ROMA. La battaglia sulle riforme segna un «punto di non ritorno» per la minoranza del Partito democratico. Su legge elettorale e ddl costituzionale questa volta si andrà fino in fondo - assicurano i bersaniani - e la risposta non potrà essere il solito, renziano, 'tiriamo dritto'.
«C'è un disagio di cui Renzi deve prendere atto», afferma Pier Luigi Bersani. L'ex segretario continua a escludere che lo scontro sui 'nominati' dell'Italicum possa portare la minoranza fuori dal partito: «Il Pd è casa mia, è casa nostra».
Ma Gianni Cuperlo si spinge fino a evocare la scissione: «È in discussione l'unità e la tenuta del Pd, Renzi ci pensi prima che sia troppo tardi». L'esame dell'Italicum e della riforma del Senato non riprenderanno con ogni probabilità prima delle regionali. Visto il possibile rinvio del voto al 31 maggio, se ne riparlerà a giugno. Ma la minoranza dem, che il 21 marzo rilancerà un'azione comune con una convention a Roma, non smetterà di invocare un cambio di rotta, le modifiche «indispensabili». Una richiesta che il premier non sembra per ora disposto ad accogliere perchè, spiegano i renziani, l'Italicum è già frutto di una lunga mediazione con la sinistra dem, che ha portato tra l'altro all'introduzione delle preferenze, che «non erano nel dna del Pd».

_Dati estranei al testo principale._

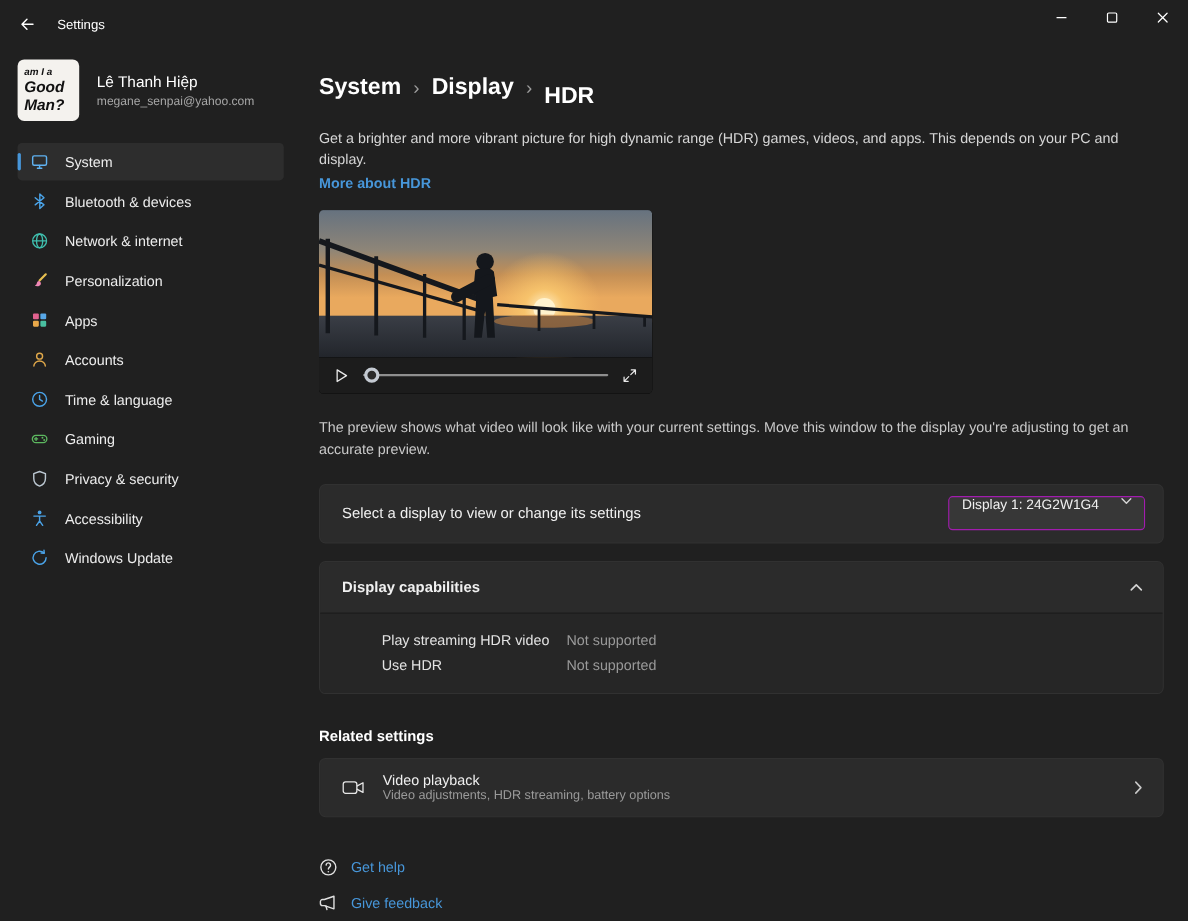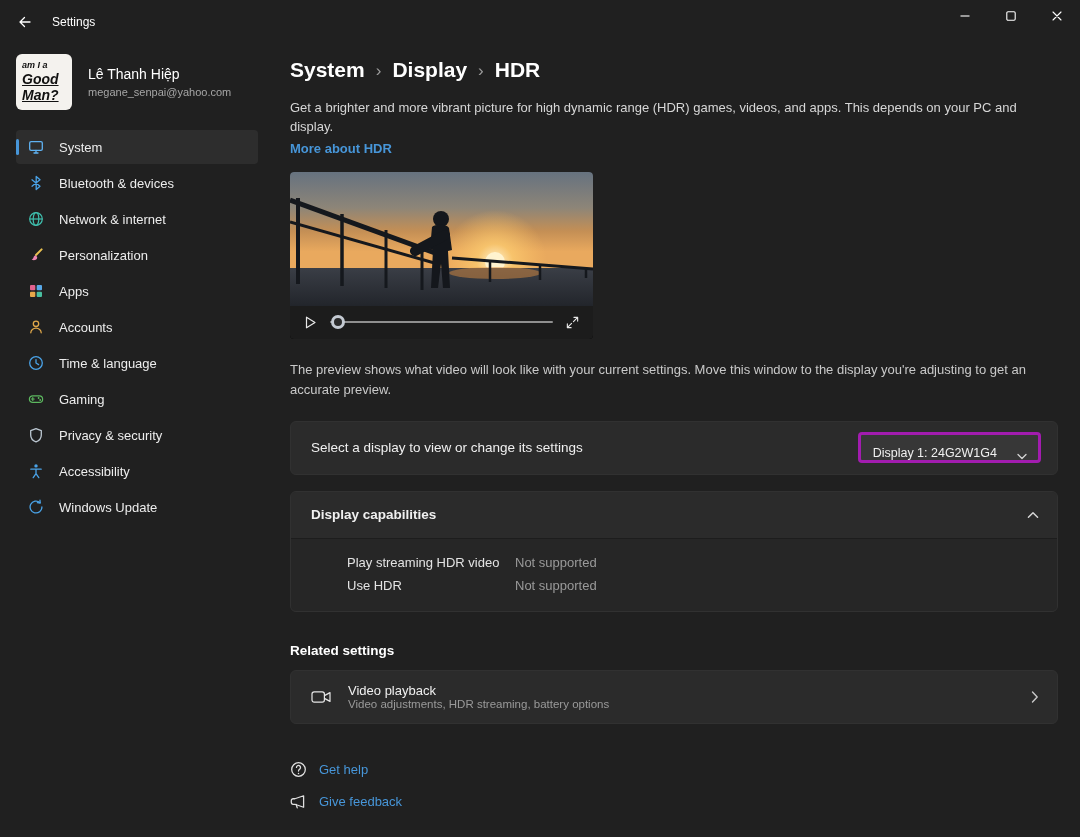"Good" .avatar .l1,.avatar .l2 { text-decoration: underline -> none }
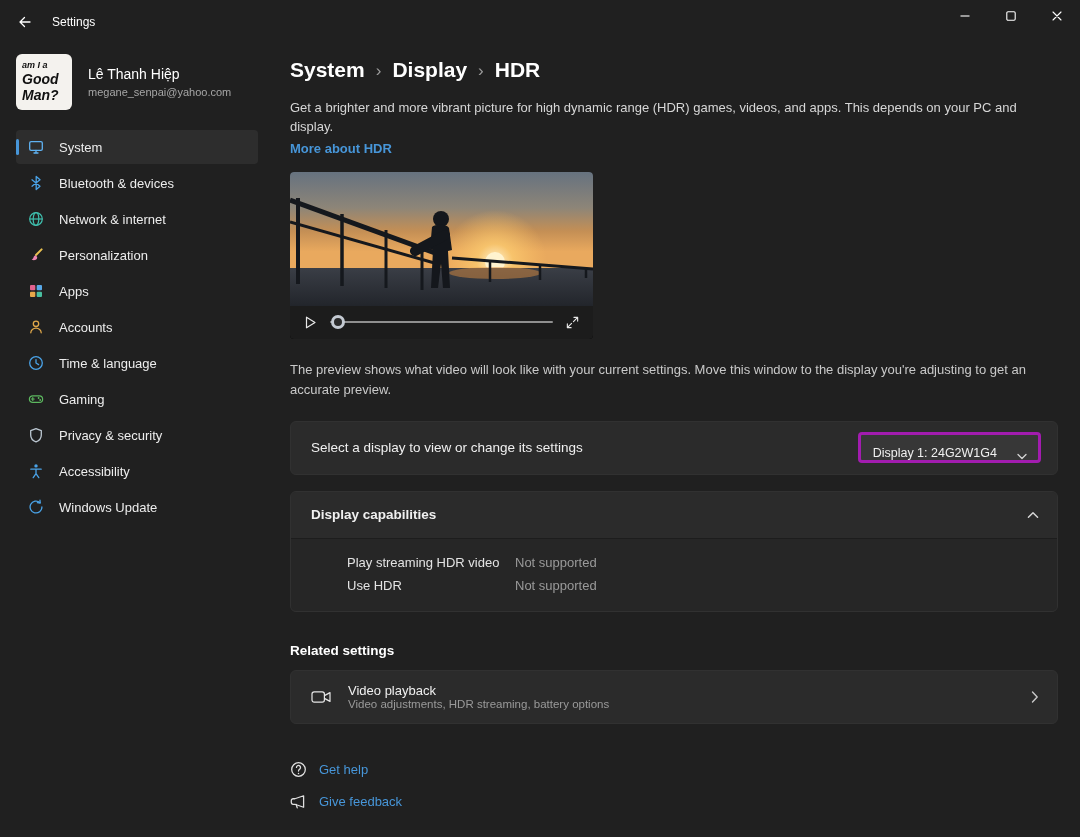"HDR" .crumb.current { margin-top: none -> 18px }
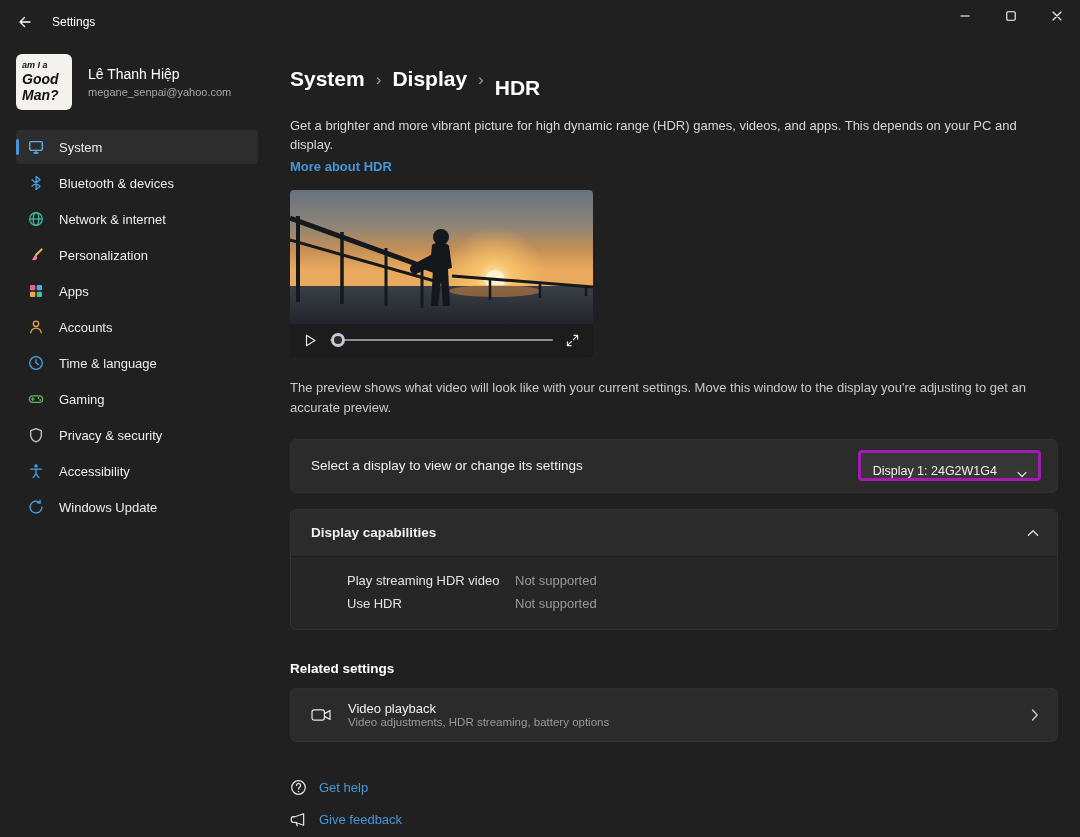"Display 1: 24G2W1G4" .dropdown { align-items: flex-end -> flex-start; border: 3px solid #a21caf -> 1px solid #a21caf }
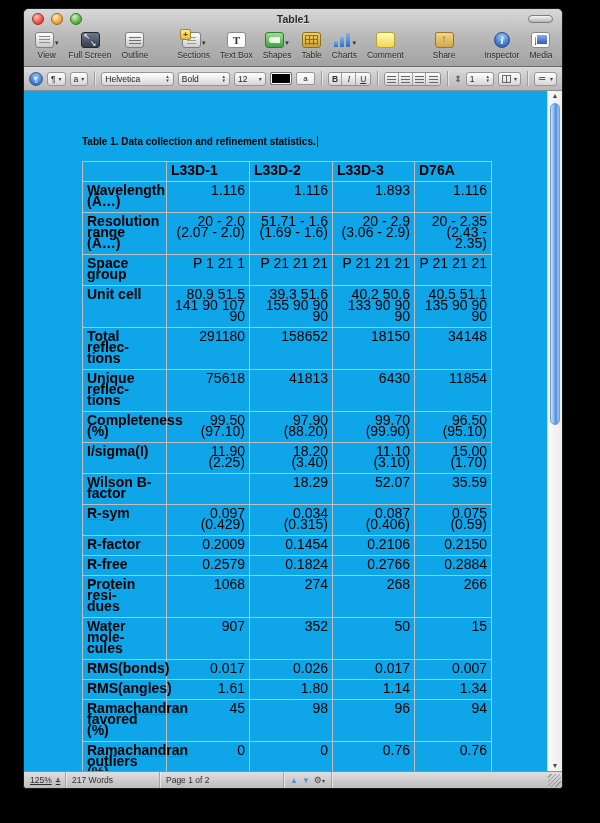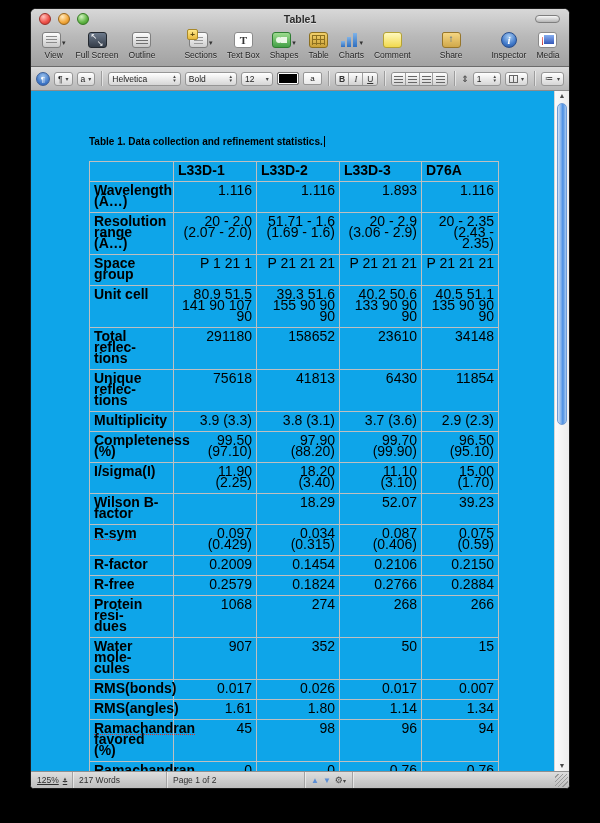"Table1" .window { left: 30px -> 23px }
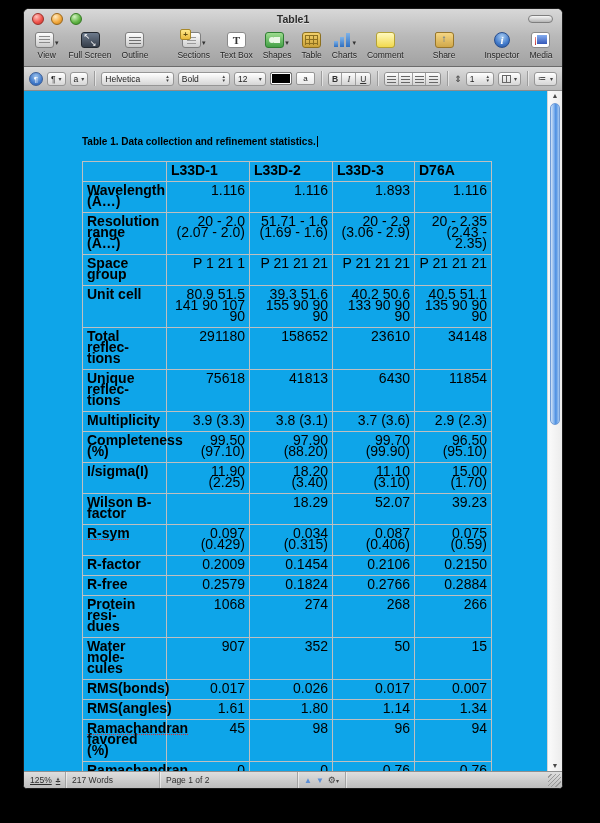"23610" td { text: 23610 -> 18150 }
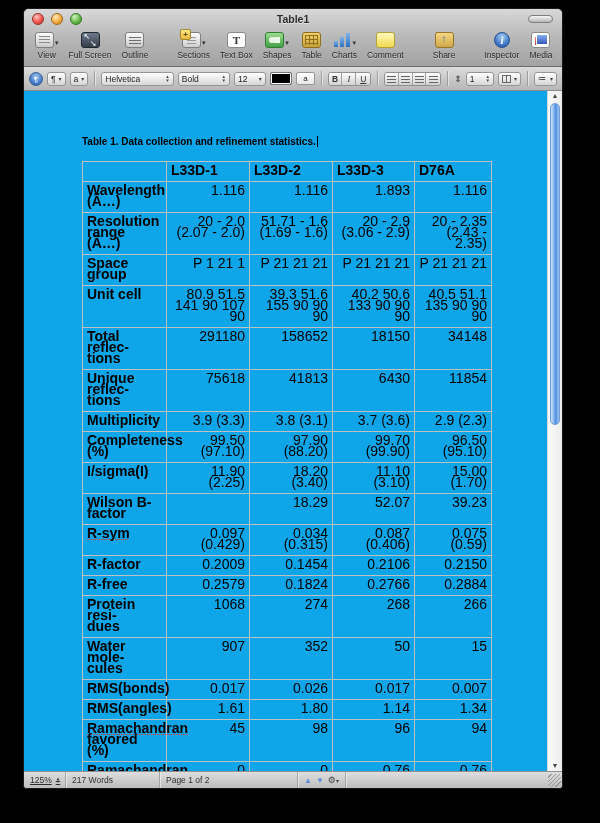"Multiplicity" tr { html: <tr> <th> <div>Multiplicity</div> </th> <td>3.9 (3.3)</td> <td>3.8 (3.1)</td> <td>3.7 (3.6)</td> <td>2.9 (2.3)</td> </tr> -> none }
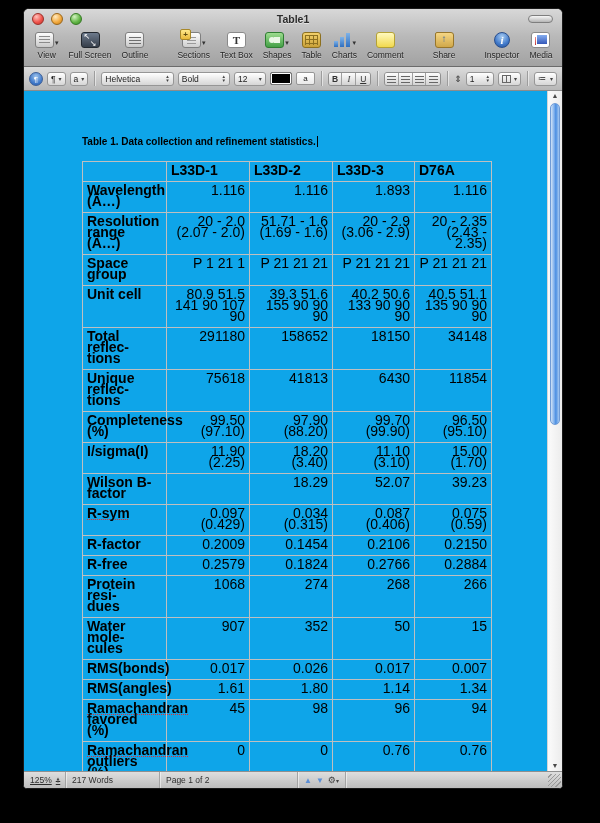"39.23" td { text: 39.23 -> 35.59 }
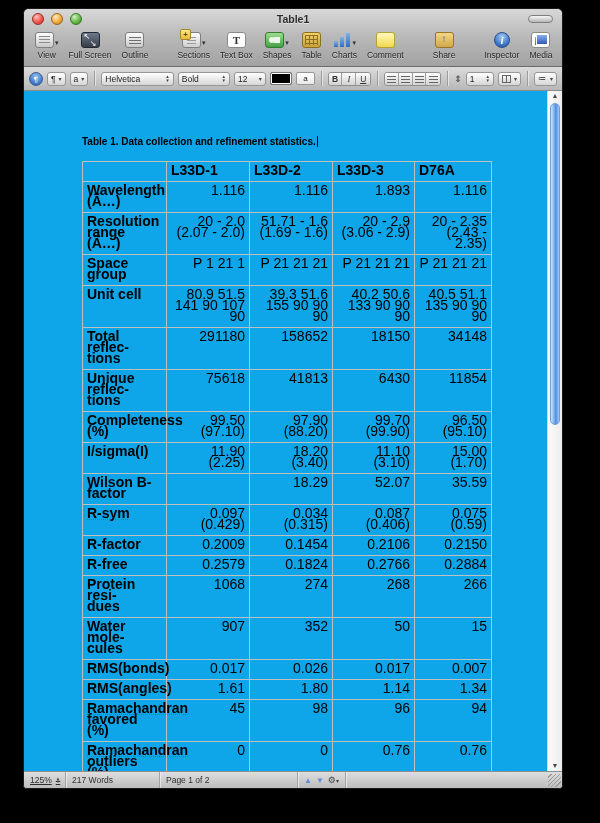"Page 1 of 2" .sec-page { width: 138px -> 124px }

E il ministro Maria Elena Boschi, che ha detto di aspettarsi «lealtà» dalla minoranza Pd, ha poi alzato un muro ad alcune loro proposte di modifica all'Italicum perchè «farebbero fare un salto indietro di 20 anni» (in particolare l'accorpamento delle liste al secondo turno). Ora la levata di scudi è dunque innanzitutto «ingenerosa», sostengono sempre i renziani, perchè dimentica il dialogo e le aperture già incassate. E la minaccia di far mancare i numeri in Aula non preoccupa, «perchè abbiamo contato e ricontato - spiega un deputato - e i voti ci sono, anche senza la minoranza Pd. Anche con lo scrutinio segreto, non è affatto detto che vincano loro».
Ma il giorno dopo il voto alla Camera della riforma costituzionale, i toni più amari si registrano tra gli esponenti della sinistra dem. La scelta, spiegano, di dire sì al testo e chiedere modifiche nei passaggi successivi, non è stata compresa da molti militanti. E in più «feriscono» i toni «spregiativi» di alcuni commentatori. È «offensivo», dice Bersani, sentirsi dire che «la nostra posizione sarebbe legata alle poltrone, la mia poltrona la do volentieri a Verdini se questo è lo scambio...». In gioco c'è molto di più. Ci sono «le idee, la democrazia», dice Bersani.
Renzi non sia «arrogante» e dialoghi, sottolinea Massimo D'Alema, perchè il suo progetto rischia di rafforzare le oligarchie e anche la promessa del referendum finale rischia di essere una «finzione» se inteso come «plebiscito». «In gioco non c'è la sorte del governo ma il destino del Pd», la sua «unità, la sua tenuta», avverte Cuperlo. Che evoca la scissione, quando sottolinea che «non è in discussione il rapporto tra maggioranza e minoranza ma l'identità» stessa del partito. Una preoccupazione che Pippo Civati, l'unico finora ad aver parlato apertamente del rischio di una rottura, dice di condividere. Per qualche renziano l'uscita di Cuperlo è la conferma dell'esistenza del progetto politico 'a sinistrà che il premier intravede dietro le ultime uscite di Maurizio Landini e Laura Boldrini. Ma è un'ipotesi che Bersani smentisce seccamente.
«Il Pd è casa mia, è casa nostra», assicura l'ex segretario. E il capogruppo Roberto Speranza, che guida Area riformista, è ancor più netto: «La parola scissione non fa parte del vocabolario del Pd. Sono convinto che lavoreremo tutti, a partire da Renzi, per costruire un partito unitario». «Evocare rischi di scissione - prova a chiudere il discorso Lorenzo Guerini - è assolutamente sbagliato» perchè il confronto non è mai mancato, ma rischia anche di «disorientare gli elettori».